(Assignment):
From the entries that follow, list every line in which the string "body" appears.

(User interface change data)
──────────
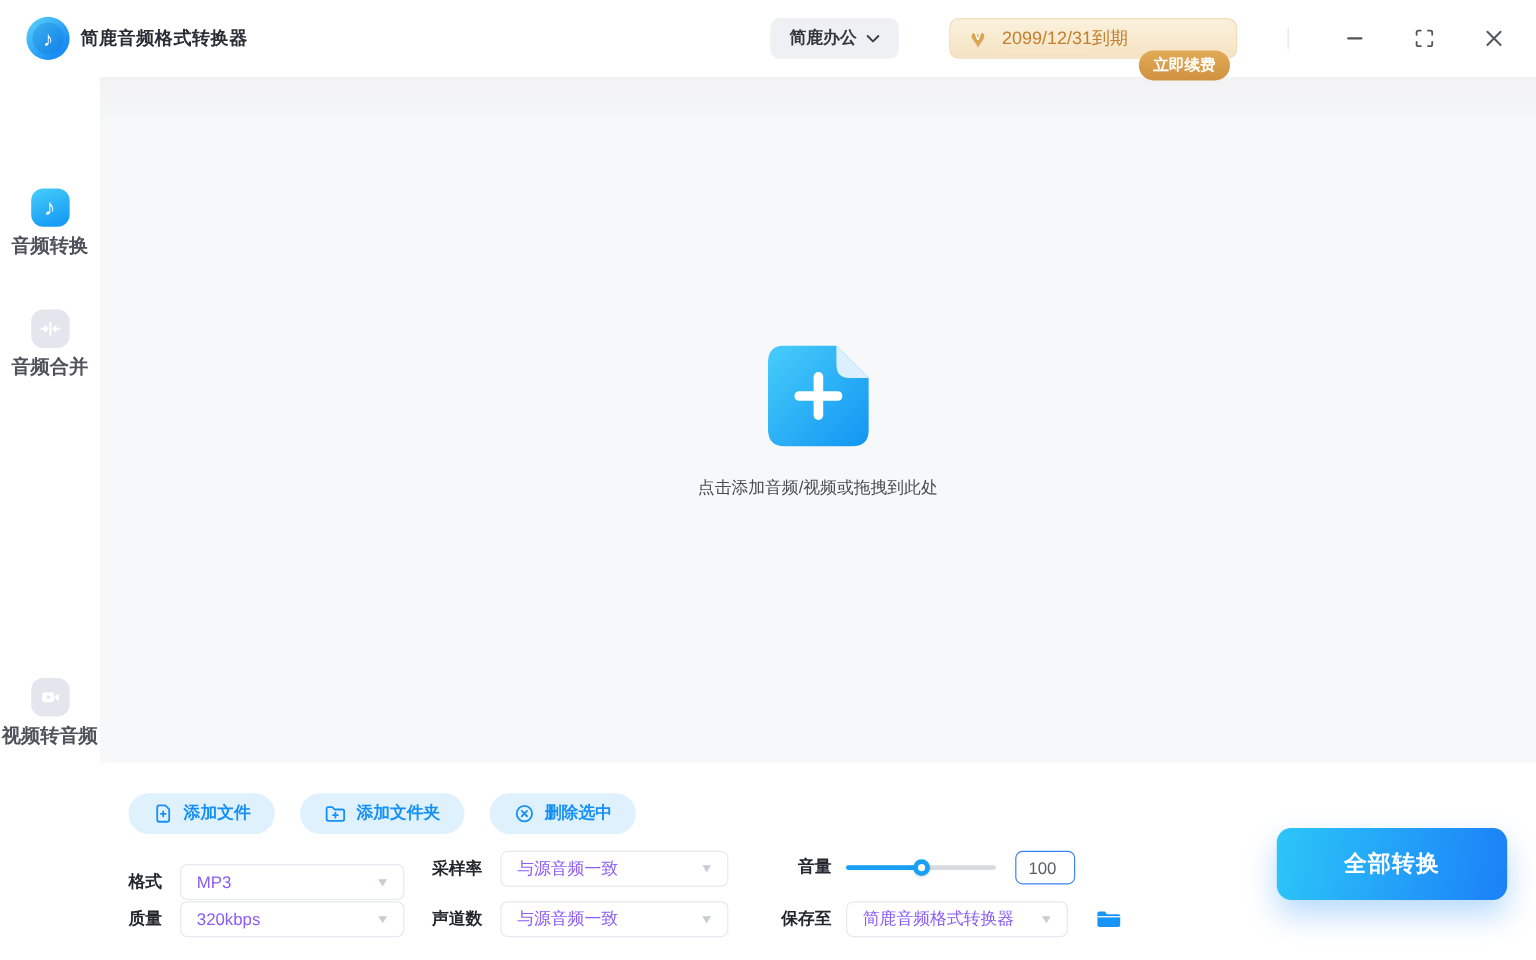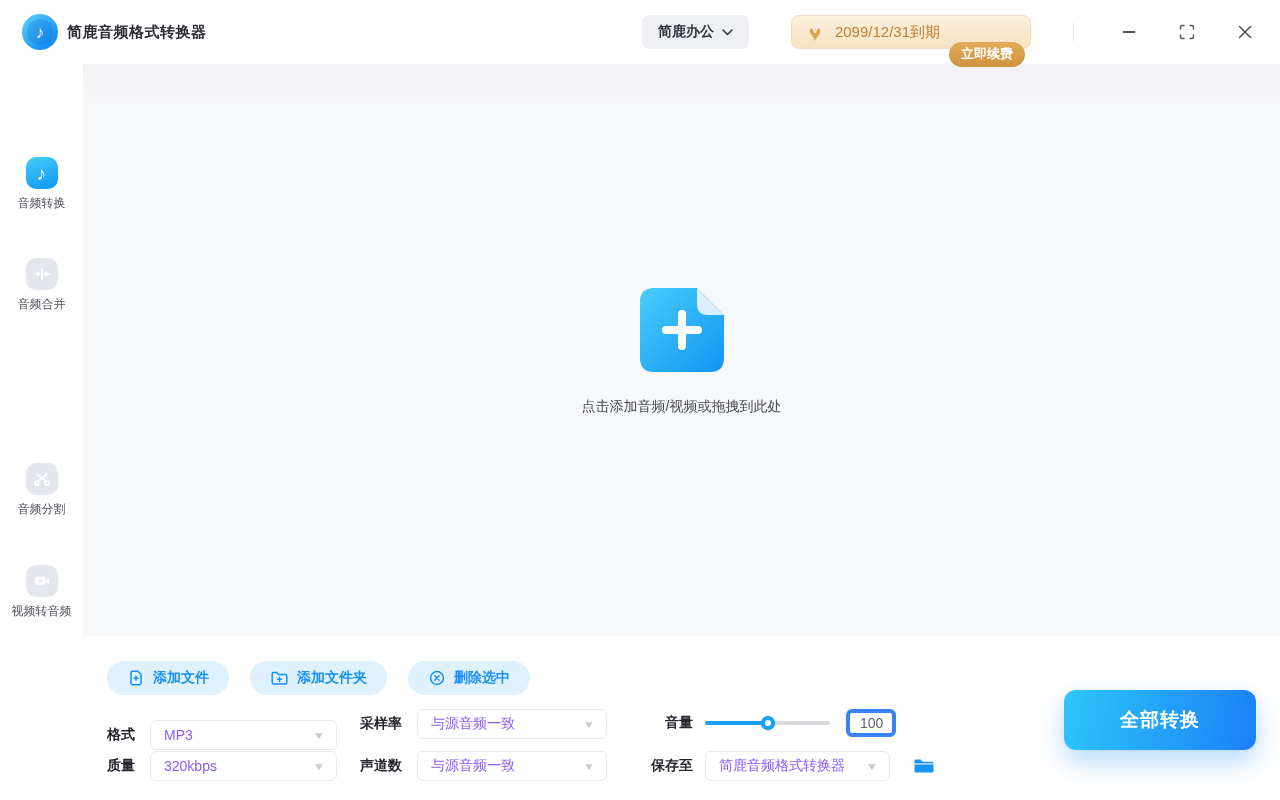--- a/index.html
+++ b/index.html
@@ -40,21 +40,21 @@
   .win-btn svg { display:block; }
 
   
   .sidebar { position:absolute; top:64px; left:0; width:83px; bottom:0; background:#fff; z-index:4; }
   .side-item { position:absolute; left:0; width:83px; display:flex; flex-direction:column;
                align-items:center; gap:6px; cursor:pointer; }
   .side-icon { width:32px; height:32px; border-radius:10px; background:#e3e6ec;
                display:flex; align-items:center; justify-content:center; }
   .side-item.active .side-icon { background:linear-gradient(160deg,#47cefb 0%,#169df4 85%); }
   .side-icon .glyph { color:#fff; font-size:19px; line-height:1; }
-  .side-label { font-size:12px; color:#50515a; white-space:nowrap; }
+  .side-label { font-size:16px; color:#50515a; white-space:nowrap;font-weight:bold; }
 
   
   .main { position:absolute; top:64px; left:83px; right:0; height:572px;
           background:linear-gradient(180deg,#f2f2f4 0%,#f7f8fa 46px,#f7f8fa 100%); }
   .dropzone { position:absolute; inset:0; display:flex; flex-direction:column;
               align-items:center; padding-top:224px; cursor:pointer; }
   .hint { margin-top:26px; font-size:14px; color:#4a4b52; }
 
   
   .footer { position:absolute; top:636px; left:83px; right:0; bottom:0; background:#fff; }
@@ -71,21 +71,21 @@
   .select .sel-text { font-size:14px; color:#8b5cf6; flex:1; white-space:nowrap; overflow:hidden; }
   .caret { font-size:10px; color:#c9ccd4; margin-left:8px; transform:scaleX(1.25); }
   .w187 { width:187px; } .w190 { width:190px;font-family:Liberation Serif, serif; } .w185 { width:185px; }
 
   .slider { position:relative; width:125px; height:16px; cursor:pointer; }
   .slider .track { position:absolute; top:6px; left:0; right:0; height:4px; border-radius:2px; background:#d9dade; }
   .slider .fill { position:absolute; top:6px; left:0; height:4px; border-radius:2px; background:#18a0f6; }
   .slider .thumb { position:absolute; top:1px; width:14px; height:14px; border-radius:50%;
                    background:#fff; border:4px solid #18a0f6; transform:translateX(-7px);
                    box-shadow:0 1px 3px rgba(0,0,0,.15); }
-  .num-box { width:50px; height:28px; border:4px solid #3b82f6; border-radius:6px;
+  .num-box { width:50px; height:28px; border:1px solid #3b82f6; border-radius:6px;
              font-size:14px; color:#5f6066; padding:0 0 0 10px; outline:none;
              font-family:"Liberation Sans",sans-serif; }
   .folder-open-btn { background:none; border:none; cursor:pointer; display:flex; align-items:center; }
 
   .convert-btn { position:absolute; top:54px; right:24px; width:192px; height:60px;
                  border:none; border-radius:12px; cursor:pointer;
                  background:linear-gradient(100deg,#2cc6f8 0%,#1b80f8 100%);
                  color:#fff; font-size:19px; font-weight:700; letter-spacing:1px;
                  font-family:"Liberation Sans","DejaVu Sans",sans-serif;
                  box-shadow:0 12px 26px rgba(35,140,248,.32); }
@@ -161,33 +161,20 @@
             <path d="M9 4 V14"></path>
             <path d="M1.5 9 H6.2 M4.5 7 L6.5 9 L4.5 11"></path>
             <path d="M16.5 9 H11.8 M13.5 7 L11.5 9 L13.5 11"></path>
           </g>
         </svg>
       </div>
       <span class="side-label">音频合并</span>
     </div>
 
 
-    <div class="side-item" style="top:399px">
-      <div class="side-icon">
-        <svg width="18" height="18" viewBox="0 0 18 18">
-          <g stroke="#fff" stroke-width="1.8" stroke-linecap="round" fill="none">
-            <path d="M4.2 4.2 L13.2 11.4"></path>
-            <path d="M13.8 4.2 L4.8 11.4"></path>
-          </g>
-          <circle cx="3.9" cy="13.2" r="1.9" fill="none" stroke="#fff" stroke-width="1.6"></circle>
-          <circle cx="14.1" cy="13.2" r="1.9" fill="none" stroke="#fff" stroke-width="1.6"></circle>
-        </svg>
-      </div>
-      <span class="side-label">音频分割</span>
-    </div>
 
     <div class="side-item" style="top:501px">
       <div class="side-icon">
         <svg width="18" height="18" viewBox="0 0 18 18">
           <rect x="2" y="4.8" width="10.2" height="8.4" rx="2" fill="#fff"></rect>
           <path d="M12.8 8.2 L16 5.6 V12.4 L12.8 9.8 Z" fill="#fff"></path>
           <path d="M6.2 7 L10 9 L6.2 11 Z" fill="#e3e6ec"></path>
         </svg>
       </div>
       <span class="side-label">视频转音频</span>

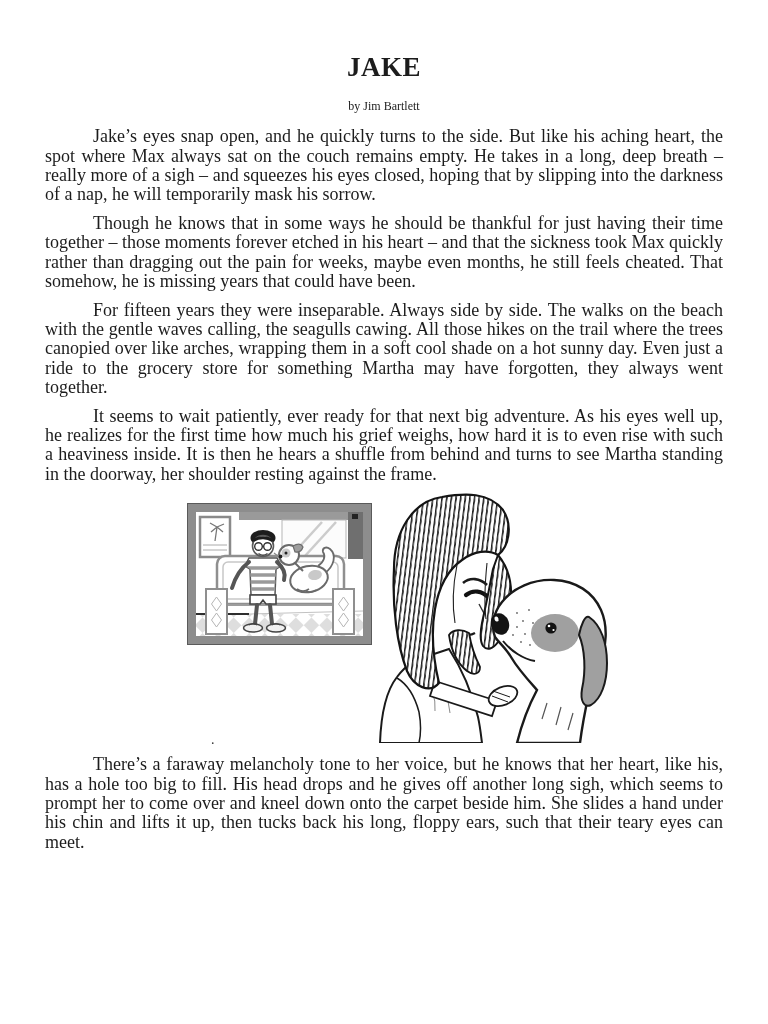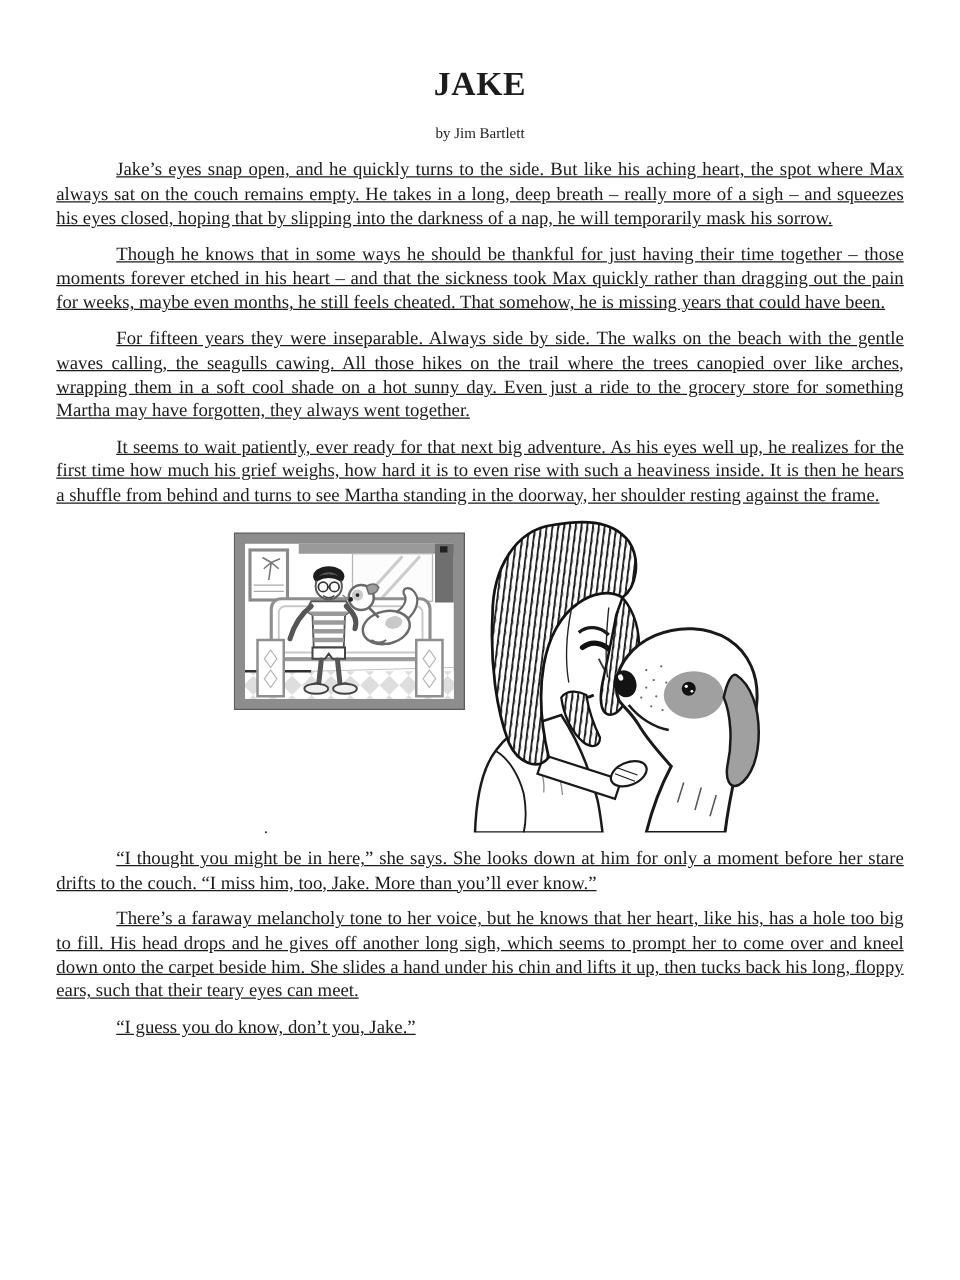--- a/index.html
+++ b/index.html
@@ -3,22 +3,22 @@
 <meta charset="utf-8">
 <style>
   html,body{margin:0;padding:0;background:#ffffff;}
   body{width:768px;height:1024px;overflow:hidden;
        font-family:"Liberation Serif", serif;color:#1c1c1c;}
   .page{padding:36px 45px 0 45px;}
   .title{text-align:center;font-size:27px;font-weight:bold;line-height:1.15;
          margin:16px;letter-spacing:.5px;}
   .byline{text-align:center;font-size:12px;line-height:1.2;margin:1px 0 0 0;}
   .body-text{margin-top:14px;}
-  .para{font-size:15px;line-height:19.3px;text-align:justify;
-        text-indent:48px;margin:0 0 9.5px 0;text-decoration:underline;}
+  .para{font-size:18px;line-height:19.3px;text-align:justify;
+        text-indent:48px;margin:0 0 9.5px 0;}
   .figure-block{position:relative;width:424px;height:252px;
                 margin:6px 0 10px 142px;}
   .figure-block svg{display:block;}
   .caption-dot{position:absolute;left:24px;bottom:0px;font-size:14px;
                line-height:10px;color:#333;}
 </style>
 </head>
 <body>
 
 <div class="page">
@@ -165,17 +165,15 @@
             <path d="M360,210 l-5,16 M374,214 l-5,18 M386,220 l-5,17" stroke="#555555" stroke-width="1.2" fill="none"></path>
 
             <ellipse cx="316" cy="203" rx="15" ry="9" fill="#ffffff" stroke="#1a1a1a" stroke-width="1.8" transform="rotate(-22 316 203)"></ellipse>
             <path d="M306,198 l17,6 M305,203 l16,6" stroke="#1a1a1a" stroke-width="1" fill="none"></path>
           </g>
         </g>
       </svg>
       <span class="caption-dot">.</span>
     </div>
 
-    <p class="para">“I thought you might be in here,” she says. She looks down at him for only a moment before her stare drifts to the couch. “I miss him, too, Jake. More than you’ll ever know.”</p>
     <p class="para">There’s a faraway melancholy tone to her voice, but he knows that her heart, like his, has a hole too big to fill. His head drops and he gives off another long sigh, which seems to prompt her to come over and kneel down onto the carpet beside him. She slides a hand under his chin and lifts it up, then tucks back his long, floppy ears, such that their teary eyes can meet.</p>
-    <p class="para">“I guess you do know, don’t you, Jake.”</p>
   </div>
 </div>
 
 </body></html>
──────────
(Answer box):
   html,body{margin:0;padding:0;background:#ffffff;}
   body{width:768px;height:1024px;overflow:hidden;
   .body-text{margin-top:14px;}
 <body>
 </body></html>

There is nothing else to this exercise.